Life Without Buildings were a Glasgow, Scotland-based indie rock band.

Career
Named after a track by English new wave band Japan, Life Without Buildings formed during the summer of 1999. The band consisted mostly of ex-students of the Glasgow School of Art, Initial band members were Will Bradley (drums), Chris Evans (bass) and Robert Johnston (guitar). Painter Sue Tompkins (vocals) joined later in 1999. The band split writing duties, with Johnston, Bradley and Evans writing the music while Tompkins wrote the vocals. Tompkins' "talk-sung" vocal styling eventually became the band's most famous attribute. Impressed after their first London gig, the Rough Trade-affiliated Tugboat label asked the band to record a debut single.

Released in March 2000, "The Leanover" b/w "New Town" secured the band a full deal with the label. "New Town" received some airplay on BBC Radio 1. The band later released two more singles on the Tugboat label. The band's debut, Any Other City, recorded by Scottish producer Andy Miller at Chem19 Studios in Glasgow, was released in 2001 in the UK; label DCBaltimore2012 issued it months later in the United States.

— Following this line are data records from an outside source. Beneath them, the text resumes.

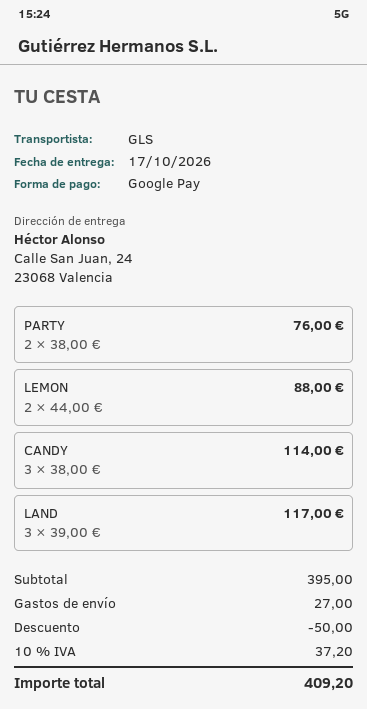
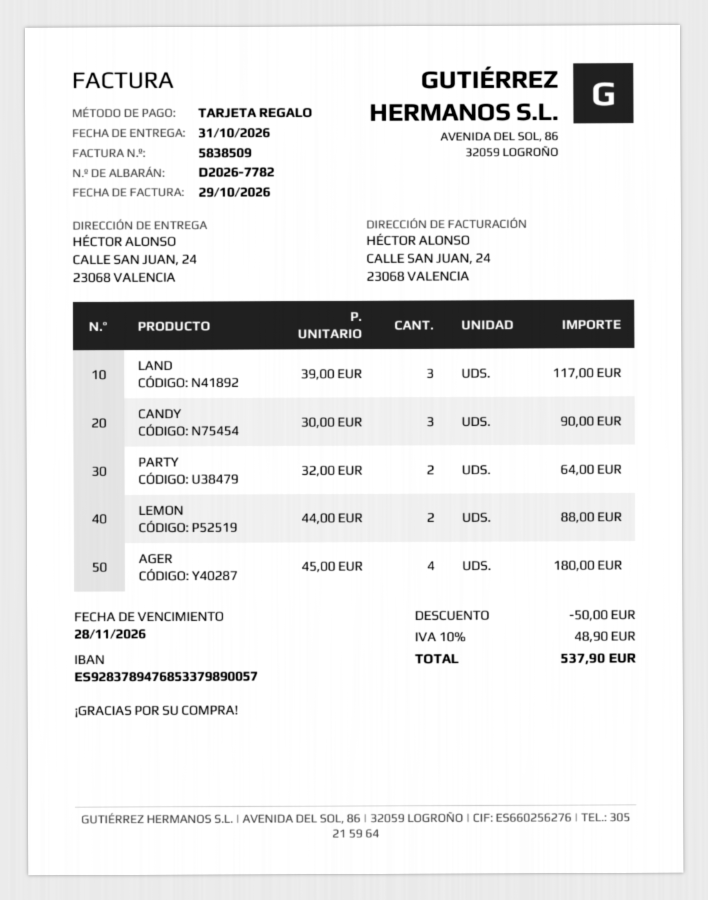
delivery date: 2026-10-17 -> 2026-10-31
payment method: Google Pay -> gift card
PARTY: 2 x 38.00 = 76.00 -> 2 x 32.00 = 64.00
CANDY: 3 x 38.00 = 114.00 -> 3 x 30.00 = 90.00
AGER: none -> 4 x 45.00 = 180.00
shipping: 27.00 -> none
tax: 10% = 37.20 -> 10% = 48.90
total: 409.20 -> 537.90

Life Without Buildings were on the same bill as The Strokes in February 2001, during the latter band's first headlining gig. A popular legend sprung up that due to the Strokes' popularity, Life Without Buildings was bumped further down the bill. Band members disputed this, saying that while they had been scheduled to play the show, it was the result of a booking error, not anything intentional.

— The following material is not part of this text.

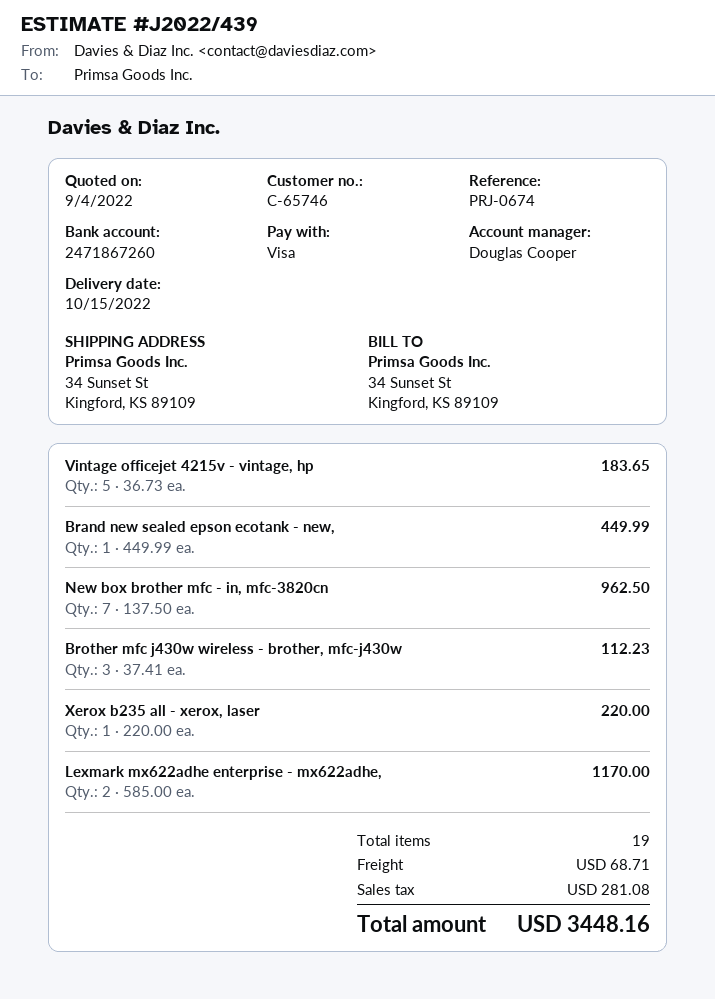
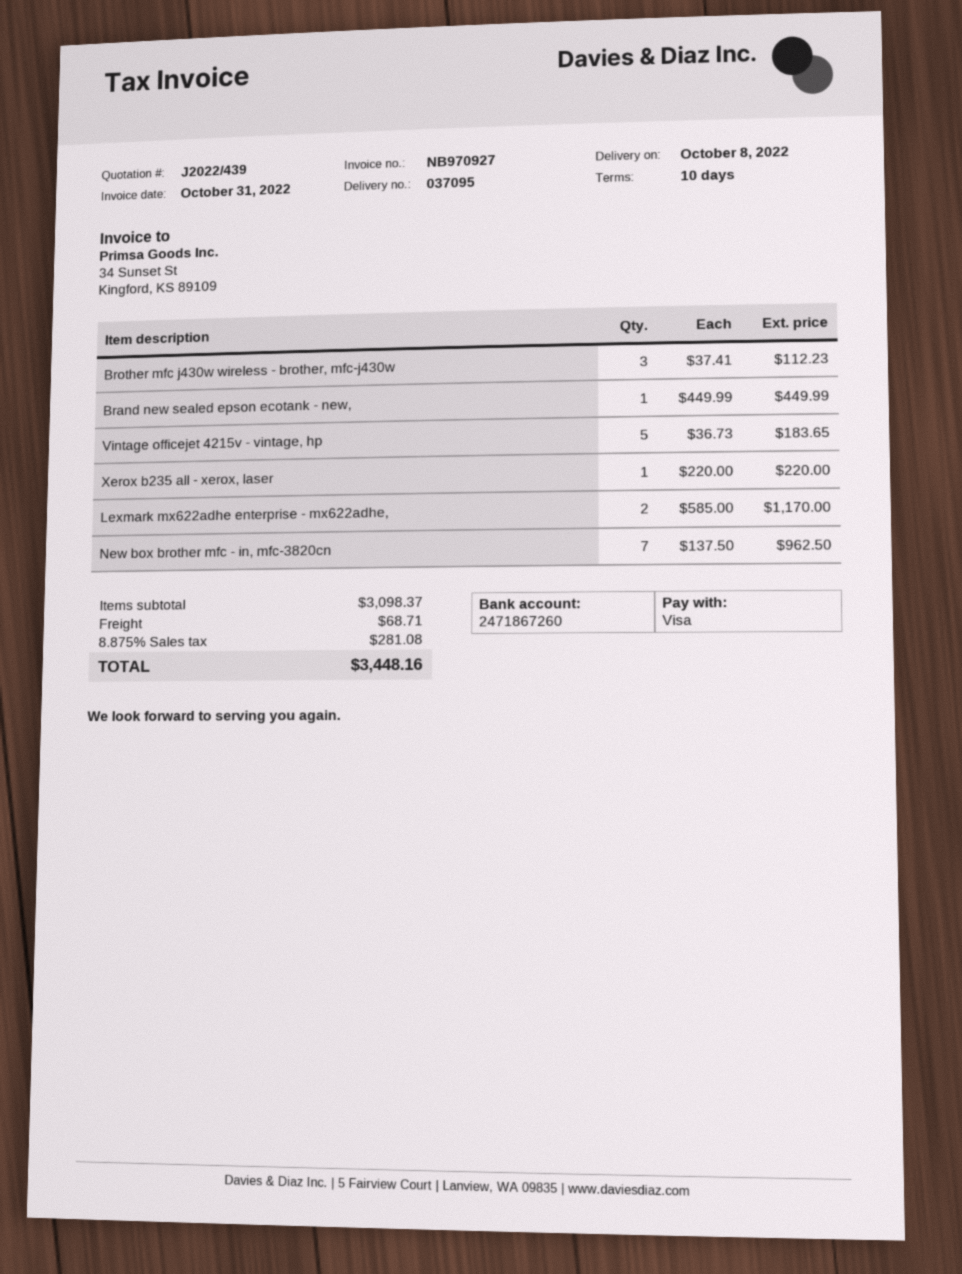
delivery date: 2022-10-15 -> 2022-10-08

In January 2002 Any Other City debuted at #49 on the CMJ Radio 200. It stayed on the Radio 200 for eight weeks, peaking at #22.

Break-up
The band broke up in 2002, after the release of Any Other City. In a 2009 interview with Muso's Guide, guitarist Johnston stated the band broke up because Tompkins wanted to focus on her career as a visual artist. He went on to stress that none of the band members ever envisioned turning music into a career, and they felt pressure because something that had started "for a laugh" had become serious.

In May 2007 a live album was released in Europe called Live at the Annandale Hotel on the Gargleblast Records label, and was subsequently released in North America in August 2007 on Absolutely Kosher Records. Recorded around December 2002 at Sydney's Annandale Hotel, band members claimed to be unaware that the show was recorded, but were happy with the finished live record.

As of 2009, the band has stated no desire to either re-form or play one-off shows. Johnston went on to work as a graphic designer. Bradley became a writer, while Evans and Tompkins work as visual artists.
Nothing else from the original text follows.